Assumindo que quatro dos professores investigados no presente estudo atribuíram ao

conceito de contextualização o sentido de método de ensino, visando melhorar a

aprendizagem de Física, seria possível afirmar que eles compartilham a perspectiva dos

professores da escola de alto ENEM estudados por Carvalho (2011) e que apenas um

professor, que assume um sentido mais amplo para o conceito de contextualização,

relacionando a este conceito o caminho para a melhoria da qualidade de vida da

população, assume perspectiva semelhante aos professores das escolas que enfrentam

realidades educacionais adversas.
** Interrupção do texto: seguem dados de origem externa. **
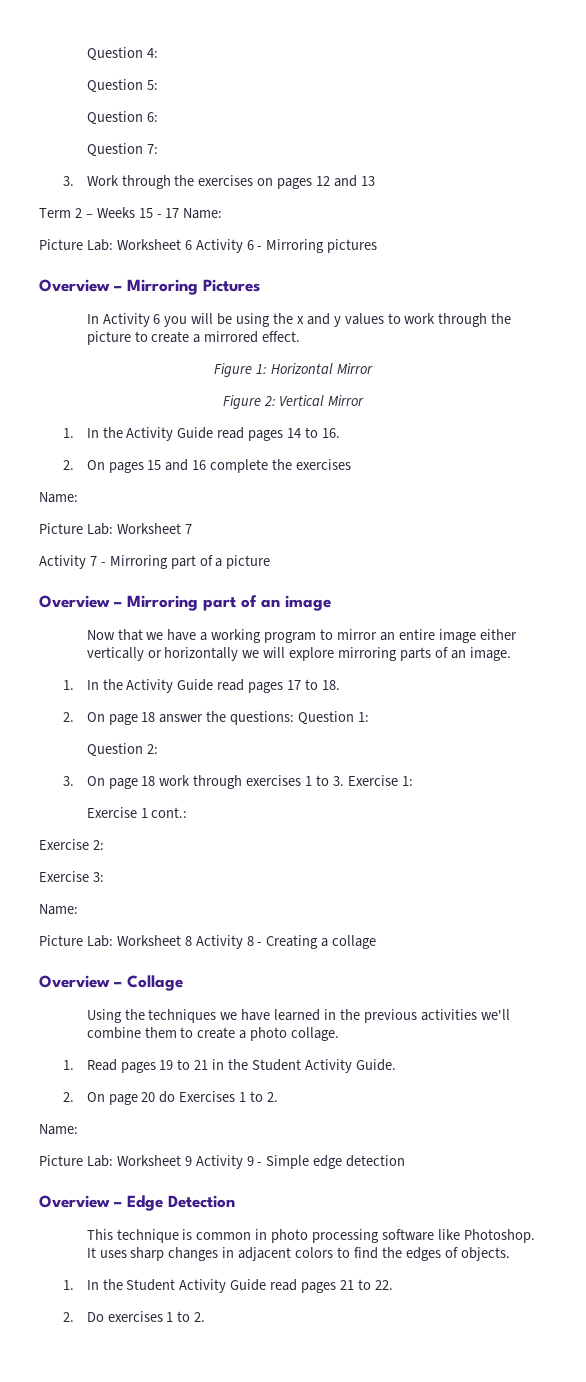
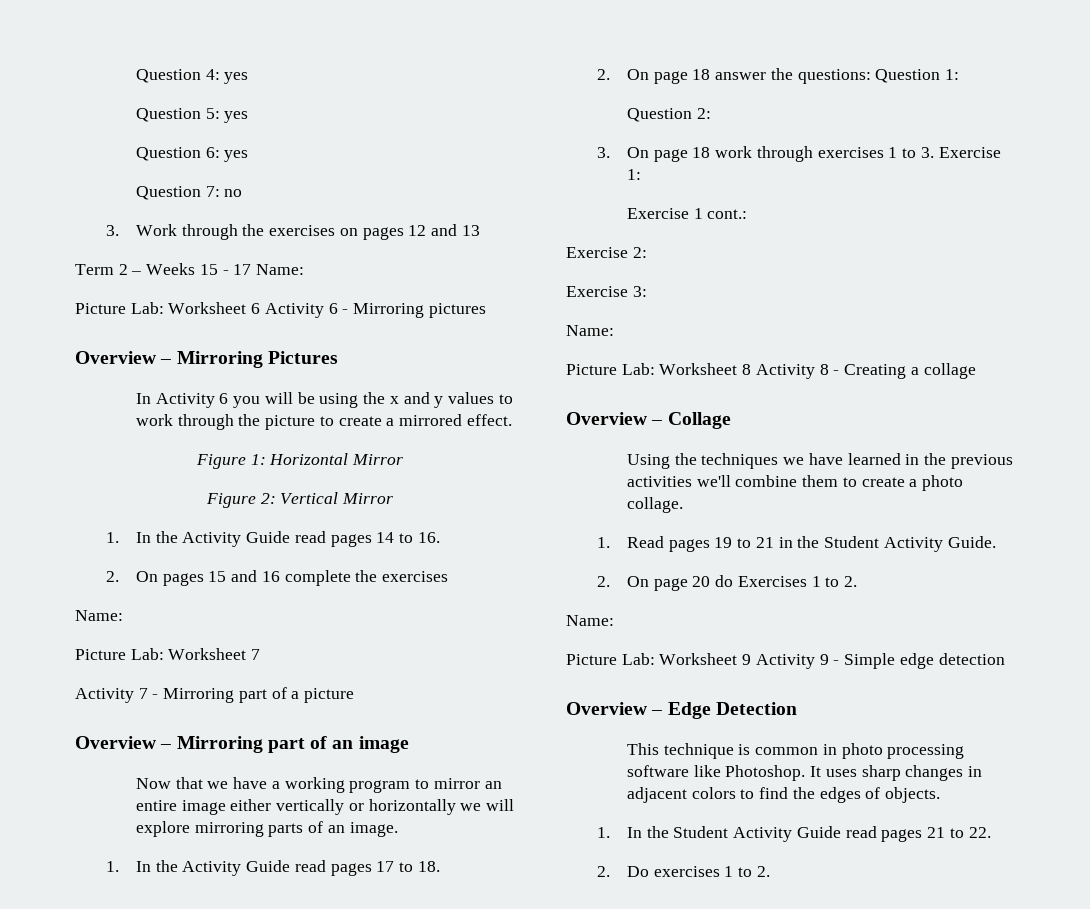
- Question 4:
+ Question 4: yes
- Question 5:
+ Question 5: yes
- Question 6:
+ Question 6: yes
- Question 7:
+ Question 7: no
Caberia aqui um futuro estudo, incluindo novos dados

relevantes partindo desta hipótese.

Estas e outras questões poderão ser investigadas dando-se continuidade à

análise, ampliando o corpus com os enunciados dos demais professores que

participaram do curso, e assim, aumentando a diversidade de contextos regionais e

individuais. Juntando as perspectivas desses professores a respeito dos PCNEM de

Física às já identificadas, teremos mais elementos para aprofundar a compreensão da

homogeneidade aparente encontrada no presente estudo e dialeticamente virmos a

compreender a possível heterogeneidade entre perspectivas docentes que possivelmente

venha a caracterizar o conjunto mais amplo.